ML Interview Q Series: Under what conditions would you favor Hierarchical Clustering over k-Means?
📚 Browse the full ML Interview series here.
Comprehensive Explanation
Hierarchical clustering and k-means are distinct approaches to partitioning data into clusters, and there are scenarios where hierarchical clustering is preferred over k-means. Below is a detailed reasoning behind such a choice.
Hierarchical Clustering does not require pre-specifying the number of clusters. Instead, it constructs a dendrogram that represents the nested grouping of data points, allowing inspection at different levels of granularity. You can choose where to “cut” this dendrogram to decide how many clusters you want. In contrast, k-means requires that you explicitly define k in advance, and this can be challenging when you lack strong prior knowledge about the appropriate number of clusters in your dataset.
Another benefit of hierarchical clustering is that it can capture non-spherical clusters better than k-means, which optimizes its objective under the assumption that clusters tend to be roughly spherical and separated primarily by means. k-means tends to work best when clusters are well-separated in a Euclidean sense. When the actual distribution deviates significantly from spherical shapes (e.g., elongated, nested, or arbitrary shapes), hierarchical clustering approaches—especially those that use average linkage or complete linkage—can often yield better intuitive groupings.
Hierarchical clustering is also beneficial for smaller or moderately sized datasets because you can visually inspect the dendrogram to see how clusters form, merge, and relate to each other. For large datasets, however, hierarchical clustering can become prohibitively expensive in both time and space, because its complexity often grows rapidly with the number of data points.
k-means is popular because of its computational efficiency on large datasets, but if interpretability is important, or you need a more flexible approach to reveal intrinsic data patterns at various scales, hierarchical clustering often provides deeper insight.
The core objective of k-means is typically given by minimizing the sum of squared distances of points to their respective cluster centroids:
Here, k is the specified number of clusters, x is a data point belonging to cluster C_j, and mu_j is the centroid of cluster C_j. Hierarchical clustering, on the other hand, relies on a linkage criterion to iteratively merge or split clusters, and does not require an explicit centroid-based objective.
When data has many outliers or is high dimensional, k-means might be sensitive to those outliers (because the mean is not a robust statistic). Hierarchical clustering can be more flexible because you can choose a linkage method that is less sensitive to these issues (for example, complete linkage can be more robust to outliers than using a mean-based approach).
Overall, you might choose hierarchical clustering when:
You do not want to specify the exact number of clusters in advance.
You care about understanding the hierarchical relationships among clusters.
You have smaller or moderately sized datasets and want to visualize the structure using a dendrogram.
Your dataset might contain non-spherical clusters that k-means could fail to accurately partition.
You need a more robust approach to outliers, depending on the chosen linkage method.
What kind of linkage criteria exist in Hierarchical Clustering, and how do they differ?
Common linkage methods include single linkage, complete linkage, and average linkage.

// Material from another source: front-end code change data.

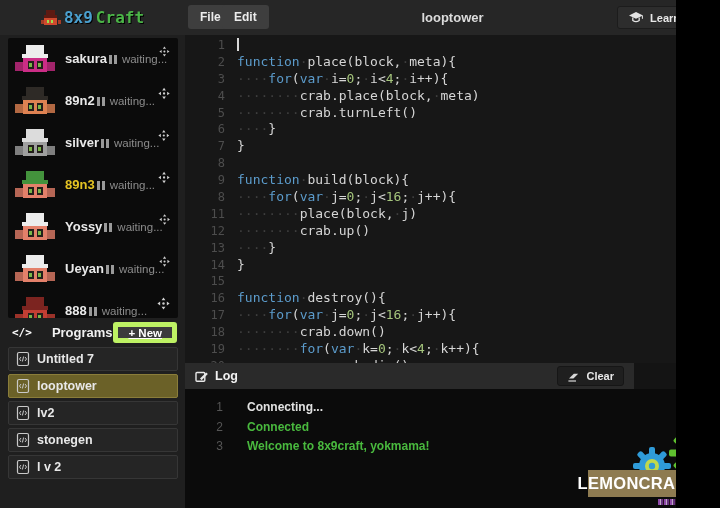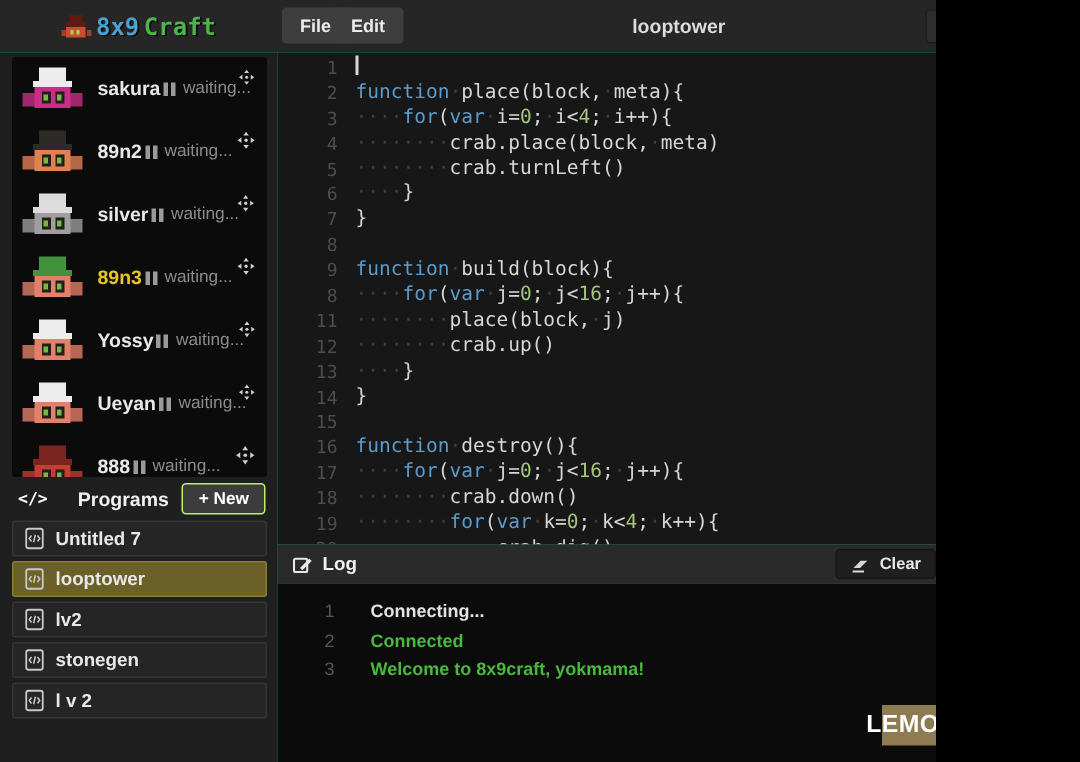--- a/index.html
+++ b/index.html
@@ -1,16 +1,16 @@
 <!DOCTYPE html>
 <html><head>
 <meta charset="utf-8">
 <style>
   html,body{margin:0;padding:0;background:#000;}
-  #page{position:relative;width:624px;height:508px;background:#22c55e;overflow:hidden;
+  #page{position:relative;width:676px;height:508px;background:#14532d;overflow:hidden;
         font-family:"Liberation Sans",sans-serif;-webkit-font-smoothing:antialiased;}
 
   
   #topbar{position:absolute;left:0;top:0;width:720px;height:35px;background:#262626;}
   #logo{position:absolute;left:0;top:0;width:185px;height:35px;display:flex;align-items:center;justify-content:center;gap:3px;}
   .logo-robot{position:relative;width:20px;height:17px;}
   .lr-crown{position:absolute;left:5px;top:1px;width:9px;height:5px;}
   .lr-brim{position:absolute;left:3px;top:6px;width:13px;height:3px;}
   .lr-body{position:absolute;left:3px;top:9px;width:13px;height:7px;display:flex;align-items:center;justify-content:center;gap:2px;}
   .lr-body i{width:2px;height:3px;background:#9adf4e;display:block;}
@@ -42,22 +42,22 @@
   .pinfo{display:flex;flex-direction:row;gap:2px;min-width:0;}
   .pname{font-size:13px;font-weight:bold;line-height:14px;}
   .pstat{font-size:11.5px;color:#8c8c8c;display:flex;align-items:center;gap:5px;}
   .pause{display:inline-flex;gap:2px;}
   .pause i{width:3px;height:9px;background:#9a9a9a;display:block;}
   .locate{margin-left:auto;align-self:flex-start;margin-top:7px;}
 
   #prog-header{position:absolute;left:0;top:283px;width:185px;height:29px;display:flex;align-items:center;padding:0 8px;box-sizing:border-box;}
   .code-glyph{font-family:"DejaVu Sans Mono",monospace;font-size:11px;font-weight:bold;color:#fff;margin:0 7px 0 4px;}
   #prog-title{color:#f0f0f0;font-size:13px;font-weight:bold;margin-left:13px;}
-  #new-btn{margin-left:auto;height:21px;background:#3c3c3c;border:1px solid #bef264;border-radius:3px;
-           color:#fff;font-size:11.5px;font-weight:bold;padding:0 10px;font-family:inherit;}
+  #new-btn{margin-left:auto;height:21px;background:#3c3c3c;border:5px solid #bef264;border-radius:3px;
+           color:#fff;font-size:11.5px;font-weight:bold;padding:0 10px;font-family:inherit;text-decoration:underline;}
   #prog-list{position:absolute;left:8px;top:312px;width:170px;bottom:2px;}
   .pitem{height:22px;background:#252525;border:1px solid #363636;border-radius:2px;display:flex;align-items:center;
          gap:7px;padding:0 7px;margin-bottom:3px;color:#e8e8e8;font-weight:bold;font-size:12.5px;}
   .pitem.sel{background:var(--selbg,#6b6128);border-color:#8a7d3a;}
 
   
   #editor{position:absolute;left:185px;top:35px;width:535px;height:328px;background:#171717;overflow:hidden;}
   #gutter{position:absolute;left:0;top:2px;width:40px;text-align:right;
           font-family:"DejaVu Sans Mono",monospace;font-size:12px;color:var(--lnum,#4d4d4d);}
   #code-lines{position:absolute;left:52px;top:2px;right:0;font-family:"DejaVu Sans Mono",monospace;font-size:13px;white-space:pre;}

Single linkage measures the distance between two clusters as the minimum distance between any point in one cluster and any point in the other cluster. Complete linkage uses the maximum distance between any point in one cluster and any point in the other. Average linkage takes the mean distance across all pairs of points in the two clusters. These different linkage criteria can produce significantly different cluster shapes in the dendrogram.
Single linkage can lead to long “chains” of points, especially if there are points in the dataset that act as a bridge between clusters. Complete linkage tends to produce more spherical clusters and can handle outliers better. Average linkage is a compromise, often yielding balanced clustering outcomes.
How do you determine the number of clusters in Hierarchical Clustering?
You typically observe the dendrogram and look for meaningful “cuts.” You might see a large jump in the vertical distance at a certain level, indicating a natural separation. Alternatively, you can use metrics such as the silhouette score or the cophenetic correlation coefficient to evaluate cluster quality at different cuts. This approach is more exploratory than in k-means, where you either rely on prior knowledge or test different values of k.
How do you handle large datasets when Hierarchical Clustering might be expensive?
You can use approximate or hybrid approaches. For example, you could apply a faster method like mini-batch k-means or standard k-means to partition the data into smaller groups first, and then run hierarchical clustering on the centroids of those groups. This hierarchical “summary” method can significantly reduce computational costs while preserving some structure of the data.
Does Hierarchical Clustering require feature scaling?
Distance-based clustering methods (like hierarchical clustering) usually benefit from feature scaling, especially if the features in your dataset have different ranges or units. Standard scaling (subtract mean, divide by standard deviation) or min-max scaling often helps prevent features with larger numeric ranges from dominating the distance metric. In hierarchical clustering, if one feature is on a much larger scale than another, the cluster assignments will be disproportionately influenced by that feature’s variation.
How do outliers affect Hierarchical Clustering?
Outliers can affect the distance calculations between clusters. Certain linkage criteria might be more sensitive than others. For instance, average linkage can dilute the effect of a single outlier, while single linkage might create an undesired chain effect with outliers. In practice, it is useful to detect and handle outliers (e.g., by trimming or capping) before clustering, or by using a robust linkage criterion that reduces the weight of extreme values.
What if we only care about spherical clusters?
If your data distribution and problem context suggest that clusters are roughly spherical, or if you have a large dataset where interpretability of a dendrogram is less critical, k-means can be more efficient and straightforward. Hierarchical clustering might be unnecessary in these cases. You should match the method to the geometry and scale of your problem to ensure both accuracy and computational feasibility.
How might you validate or compare the results of Hierarchical Clustering vs. k-means?
Common cluster validation approaches include:
Silhouette scores, which measure how similar points are within the same cluster compared to points in other clusters.
Purity or Adjusted Rand Index (ARI), if you have ground-truth labels.
Comparison of cluster centroids and size distributions to domain knowledge.
Because hierarchical clustering can be more exploratory, you might also visualize the dendrogram and see whether the splits reflect natural divisions in the data. If ground truth labels are available, you can compute external metrics (like accuracy or ARI) for both k-means and hierarchical clustering and compare which approach yields clusters that align best with known labels.